Like I said before, the "hand" meaning seems to be more frequent, but the "arm" meaning is also possible. Also, there is a little ambiguity on what the definition of "手" as "hand" is (it may or not include the wrist) . Here are the two main definitions of "手" according to the Japanese dictionary goo:

㋐人体の左右の肩から出ている長い部分。肩から指先までをいう。俗に動物の前肢をいうこともある。「手を高く上げる」「袖に手を通す」「手の長い猿」 (The long part that comes out of both shoulders in the human body. It refers to (what goes) from the shoulder to the fingertips. It's also how animal forelimbs are commonly called. "I raise my arm high" "I put my arms in the sleeves" "A monkey with long arms" )

㋑手首、手首から指先までや、手のひら・指などを漠然とさす。
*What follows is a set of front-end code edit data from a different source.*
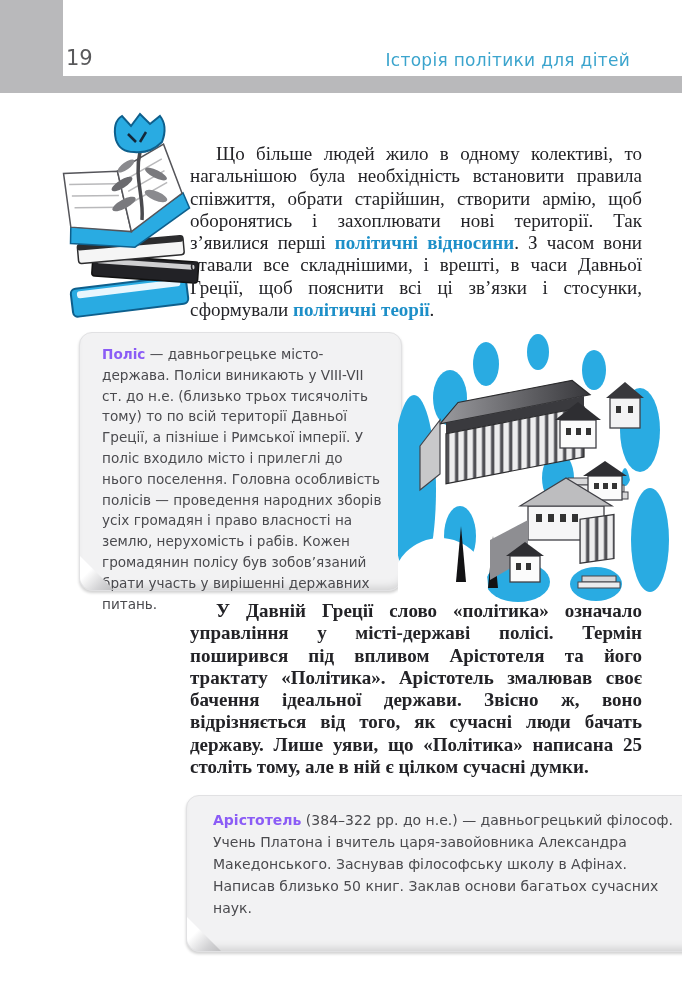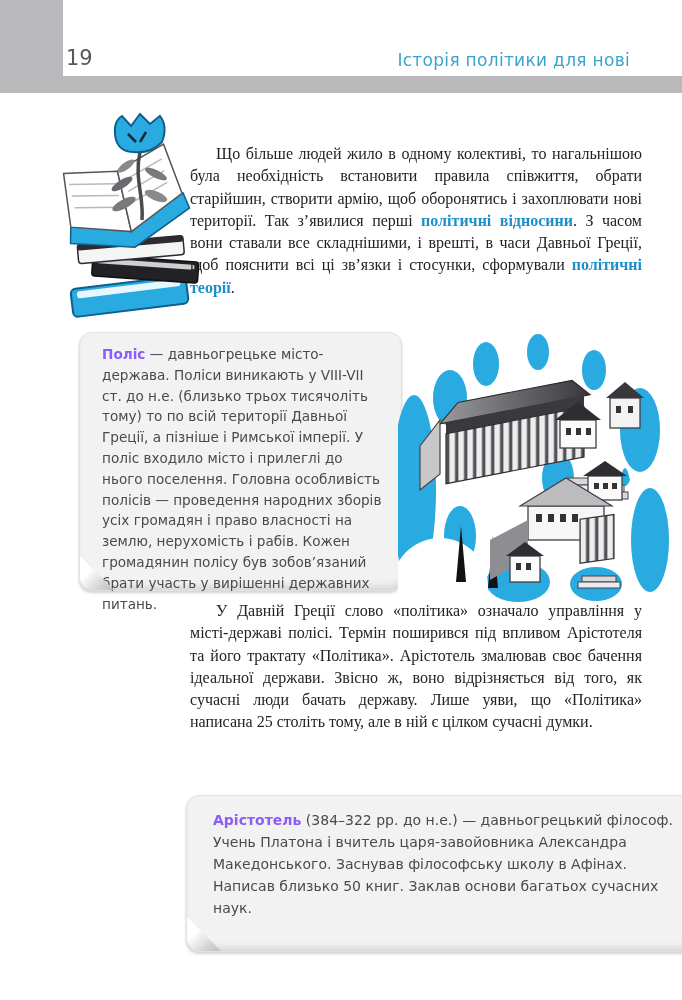"Історія політики для нові" span.abs { text: нові -> дітей }
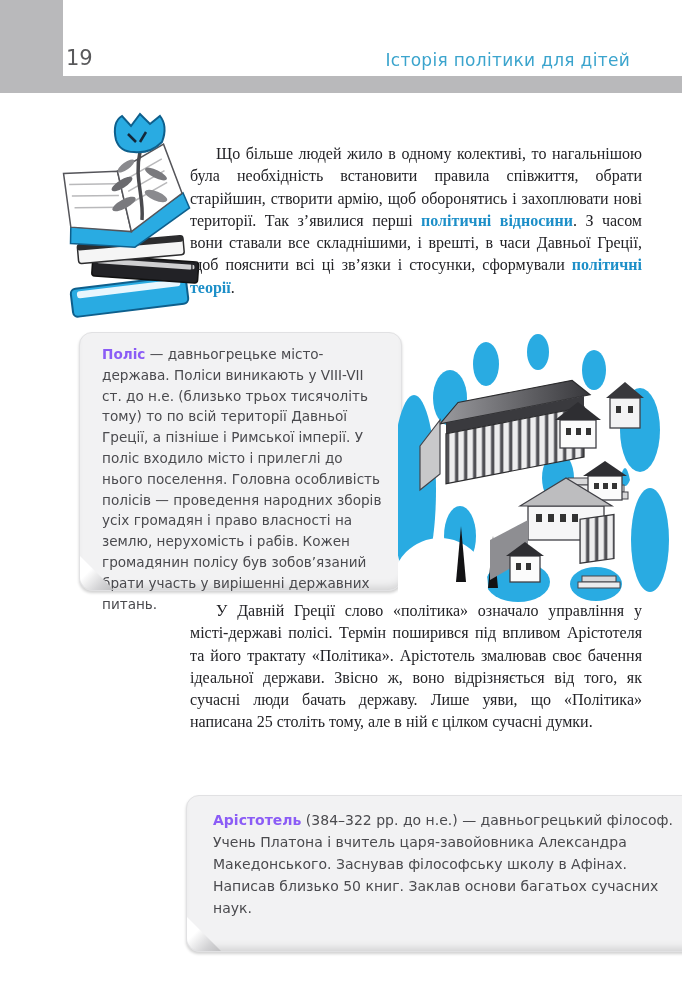"Що більше людей жило в" .body-par { font-size: 16px -> 19px }
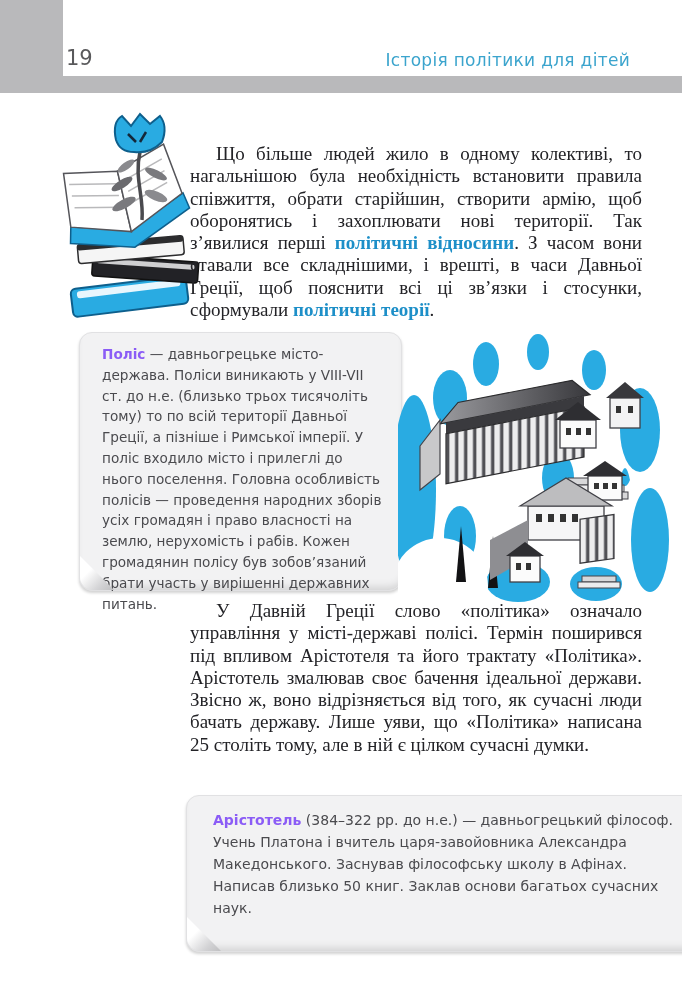"У Давній Греції слово «політика»" .p2 { font-weight: none -> bold }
「手に時計をはめる」「火鉢に手をかざす」「手でつまむ」 (It vaguely indicates (parts) such as (the one) from the wrist to the fingertips, or the palm and its fingers. "I put the watch on my 'hand'(wrist)" "I hold out my hands over the brazier" "I pinch/pick up (something) with my hands" )


https://www.duolingo.com/profile/jvitti624

ご説明ありがとう!Next time I'll report.


https://www.duolingo.com/profile/Hugo556225

手たちが痛いです Is "Tachi" needed for hands or isn't it necessary?


https://www.duolingo.com/profile/amexxxx

No, generally we don't say "手たち".

When we want to emphasize "hands" as both left and right hands but not "hand", we say "両手(りょう て)".

A:どこか痛(いた)いところがありますか?

B:手(て)が痛(いた)いです。

A:どちらの手(て)ですか?

B:両手(りょう て)です。


https://www.duolingo.com/profile/EquanimousLingo

Not needed and sounds awkward, as if the hands were disembodied and running around in pain..


https://www.duolingo.com/profile/Tuerkenheimer

does the Kanji 手 represent a hand with 6 fingers ? ( ͡° ͜ʖ ͡ °)


https://www.duolingo.com/profile/Pedro_42

Not quite, but you had the right idea. The top stroke is the bent over middle finger, while the horizontal strokes are each two fingers. See the glyph origin here.